Neocons started feeling better about themselves right after the 2014 elections, when the GOP captured the Senate. Kristol said that he sensed “more willingness to rethink” the neocon dogma, which was “vindicated to some degree” by Obama’s alleged weakness. The FPI held a postelection conference last December called “A World in Crisis,” with kindred spirits expressing their worries. Speakers included Robert Kagan; Senator Bob Corker, now chair of the Foreign Relations Committee, who is leading the opposition to the Iran deal; Fred Hiatt, editorial-page editor at The Washington Post; and Senators John McCain, Ted Cruz, and Tom Cotton.
Despite the lies and spectacular failures, the neocon fantasy still appeals to many citizens because it manipulates patriotic emotions deep in the American psyche: the fear of distant others and our national sense of injured innocence. Why do others hate us when we are only trying to do good for the world? To answer that question to their liking, neocon thinkers are required to blot out the large facts of our history that contradict American self-pity.
Not to pick on David Brooks, but his supposedly even-handed style is a model of how neocons mislead readers through shameless evasions. After his column runs through the Iran agreement in a dispassionate manner, he concludes with hot-blooded propaganda. Iran, he announces, is led by “a fanatical, hegemonic, hate-filled regime.” Once his readers accept that as true, argument is over.

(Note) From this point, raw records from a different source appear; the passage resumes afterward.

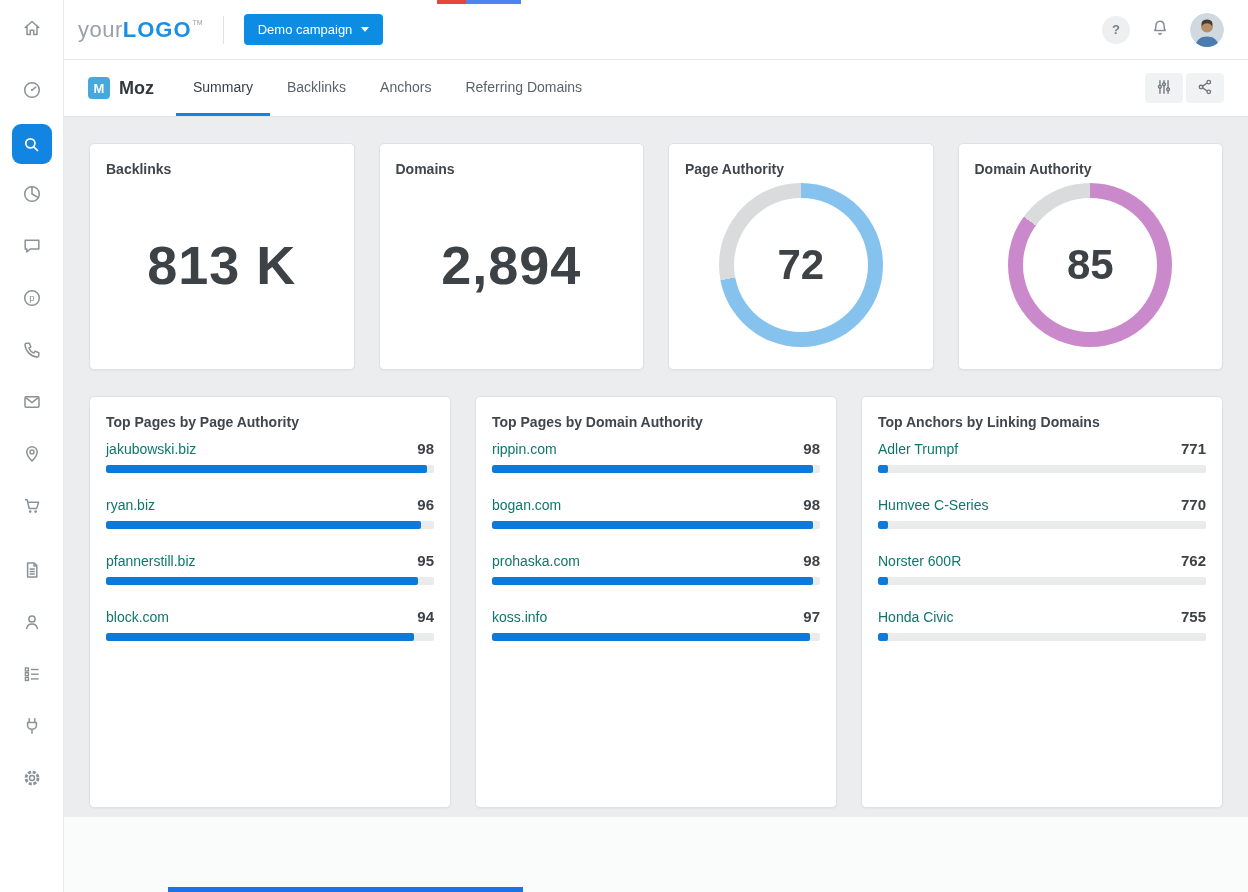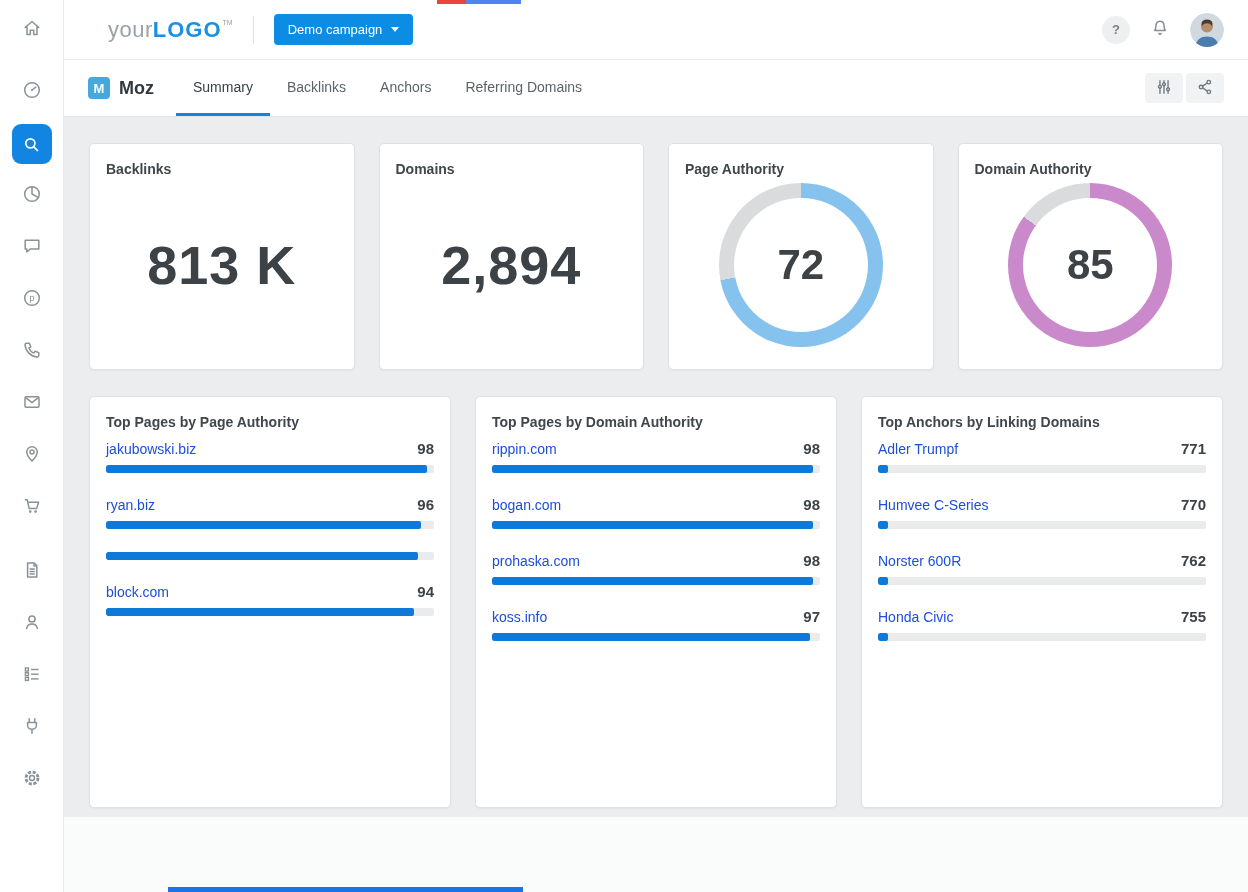"your" .logo { margin-left: 44px -> 14px }
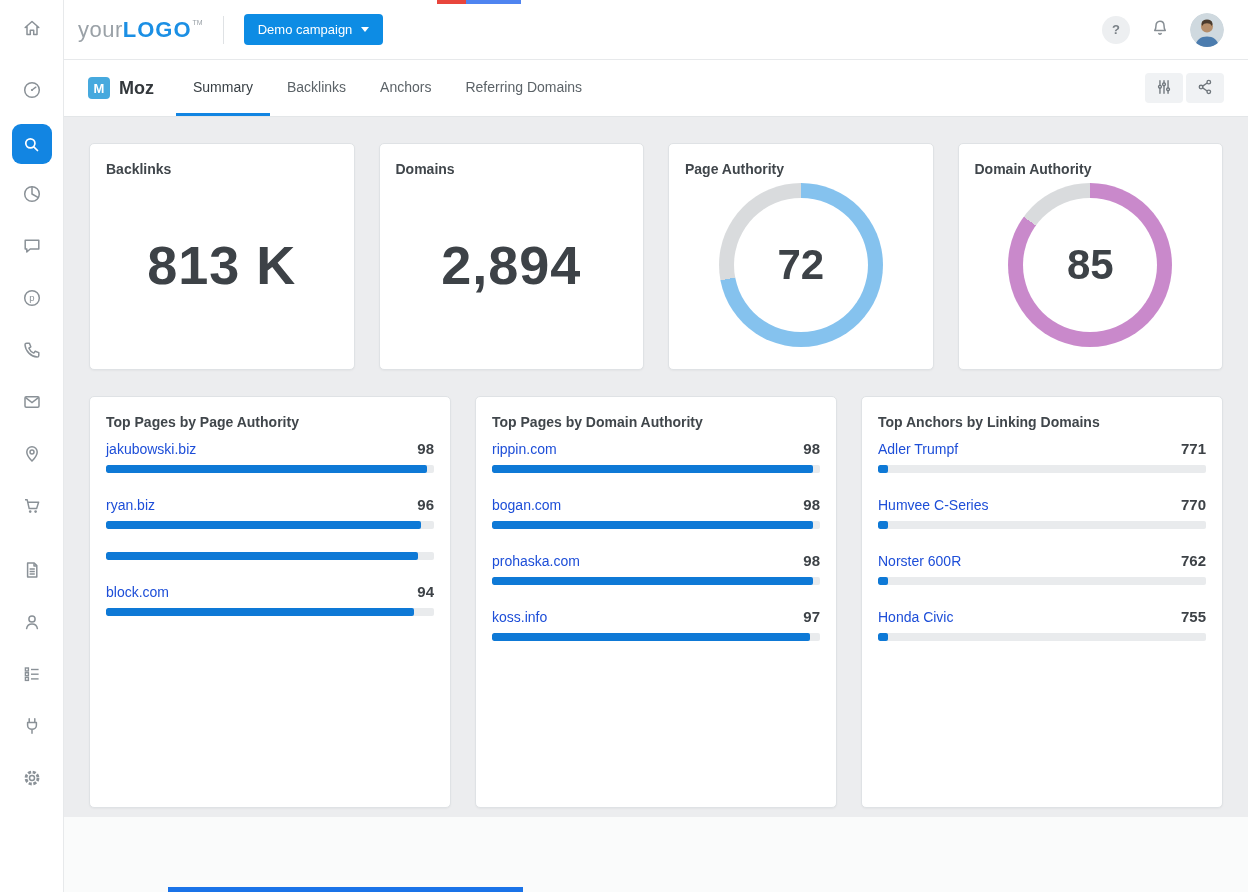"jakubowski.biz" .list-label { color: #1d4ed8 -> #0f766e }
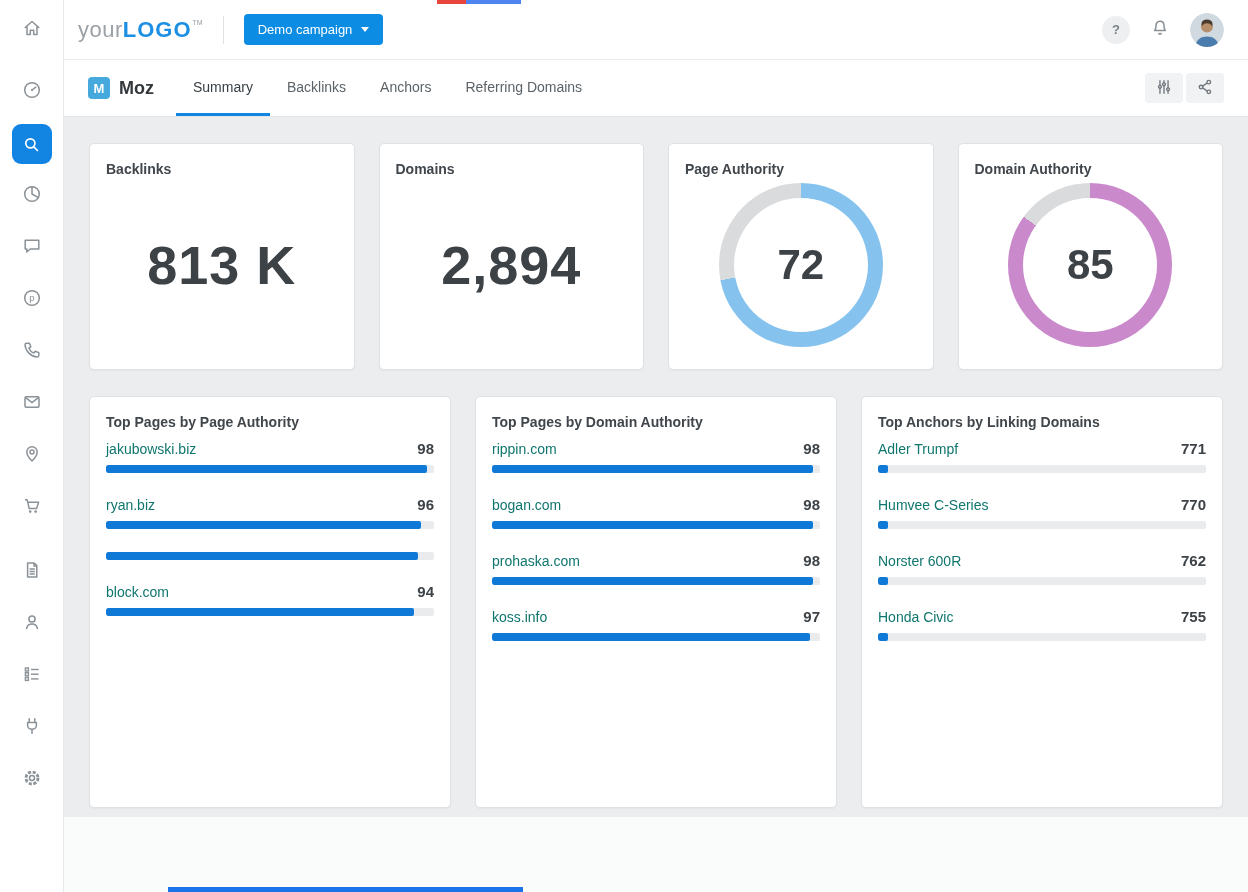"pfannerstill.biz" div.list-row-top { html: none -> <div> <span>pfannerstill.biz</span> <span>95</span> </div> }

Except that Iranian leaders say much the same about us. And if Brooks had inquired a little more deeply, his facile propaganda would be contradicted by bloody facts that many Americans have never heard.
In August 1953, the CIA arranged a mob-driven coup in Tehran that toppled the elected prime minister, Mohammad Mossadegh, after he moved to nationalize the country’s vast oil fields, then controlled by the major US and British oil companies. Mohammad Reza Pahlavi was installed as the American puppet, and he governed Iran for a quarter of a century, keeping domestic dissidents in check with Savak, his brutal secret police.
A New York Times editorial in August 1954 described the benefits of this act of US imperialism:
Costly as the dispute over Iranian oil has been to all concerned, the affair may yet be proved worthwhile, if lessons are learned from it. Underdeveloped countries with rich resources now have an object lesson in the heavy cost that must be paid by one of their number which goes berserk with fanatical nationalism.
The revolution that toppled the shah in 1979 installed a reactionary government of Islamist clerics, not the left-wing communists feared by Washington’s Cold War strategists in 1953. Note the ironic similarity in the US accusations: The Times warned against Iran’s “fanatical nationalism” in 1954; six decades later, a Times columnist warns us to fear Iran’s “fanatical, hegemonic, hate-filled regime.”
As Obama suggests, perhaps it’s time to let go of the past.